Devastated Communities

There is a lot of focus on providing affected individuals treatment, but not a lot of thought is given to the families and communities that are being torn apart due to the ice epidemic.

Children who live in a meth-affected home typically undergo some form of emotional trauma, neglect, and abuse. These factors end up making children more susceptible to becoming dependent on substances themselves in the future, carrying the epidemic on from one generation to the next.

However, the fact of the matter is that nobody is immune to the disease of addiction. Methamphetamine abuse effects private school teenagers, low income families, truck drivers who work long hours, and the middle class worker carrying two jobs. Anybody can be susceptible to this disease.

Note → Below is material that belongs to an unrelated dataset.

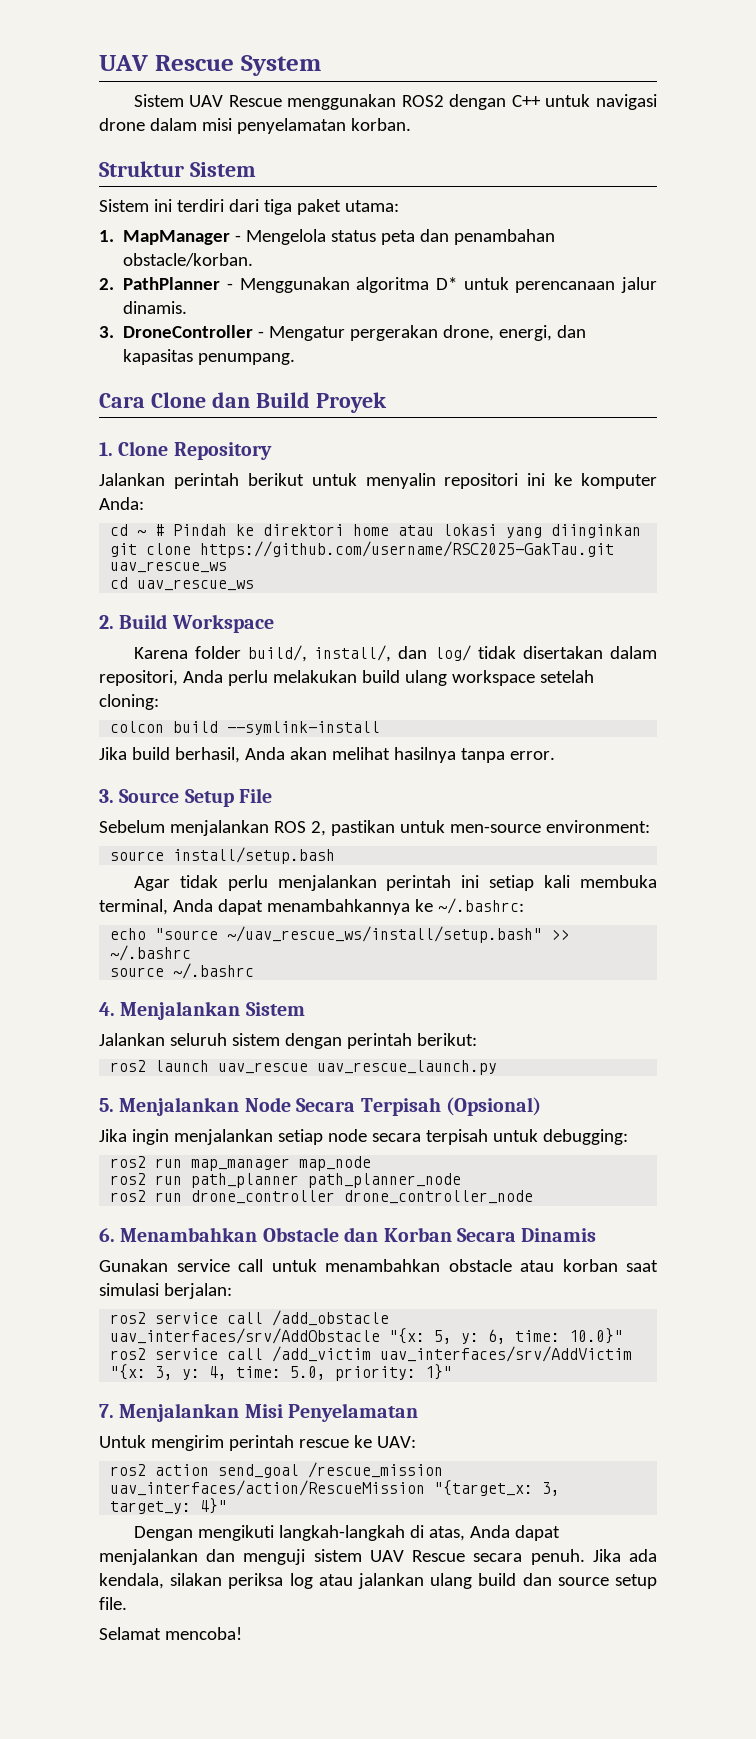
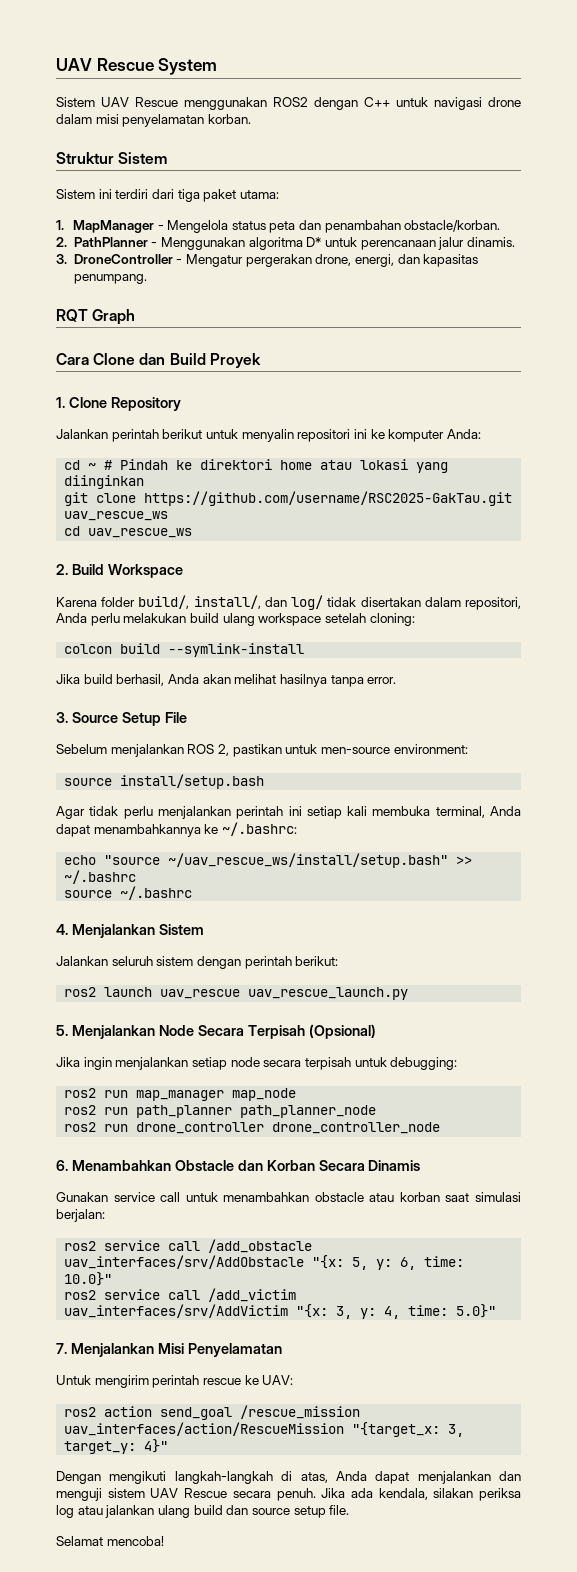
+ RQT Graph
- ros2 service call /add_victim uav_interfaces/srv/AddVictim "{x: 3, y: 4, time: 5.0, priority: 1}"
+ ros2 service call /add_victim uav_interfaces/srv/AddVictim "{x: 3, y: 4, time: 5.0}"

Since users can stay awake for days on end while under the influence, serious alterations occur in the brain. Due to the stimulant nature of ice, it can cause users to go into fits of rage, psychosis, paranoia, and aggression. This presents a serious issue to law enforcement officials who are trying to keep communities safe, as many violent crimes have been attributed to meth use.

Methamphetamine abuse also takes a toll on the Australian economy as major costs are attributed to policing, drug treatment, medical emergencies, welfare issues, and environmental damage caused by manufacturing labs. Costs attributed to these factors are estimated to be approximately AUD 5023.8 million.

The Healing Process

The first thing that can be done to help stop the ice epidemic is to take preventative measures. Families should talk with their children about the dangers of methamphetamine abuse and educate them on how prevalent this problem has become among Australian communities. Children should be educated on not only the effects of ice on their brain, but on how it can affect their health and life in devastating ways.

If a family member has already fallen into ice addiction and is struggling to quit, there are withdrawal and drug treatment services available to help. Speak with them in a compassionate, non-judgemental manner and show the person that they are loved and forgiven. If they are willing to go to treatment, local hospitals and doctors are equipped to help find a place that will suit their needs.

Due to the harm done on the family dynamic, studies have shown that integrating families into the treatment plan of the person abusing meth results in higher rates of success and various benefits for the family outcome as a whole.

Families who have an opportunity to participate in family therapy are more likely to develop better relationships with their loved ones in the future as they will have gained an understanding of ice addiction. Family therapy is a safe place for families to heal from harms done by methamphetamine addiction.

Not only should families tackle the ice epidemic, but the government has developed a National Ice Action Strategy (NIAS) to reduce the impact of ice on Australian families and communities. The NIAS works to provide better access to information, support, and treatment services for those affected. They are also training law enforcement to accurately target the supply and distribution of ice in order to stop meth production at the originating source.

The government has also made a Commonwealth investment to help reduce harms from ice by providing funds for drug treatment, prevention education, medicare benefits, and improvements in data sources to detect emerging drug threats.

Through collaboration of families, communities, law enforcement, and the government, communities have the potential to spread awareness around the ice epidemic. The devastation brought about from drug use isn’t the end of the road – individuals, families, and communities do have the potential to heal from the ice epidemic that is flooding the country.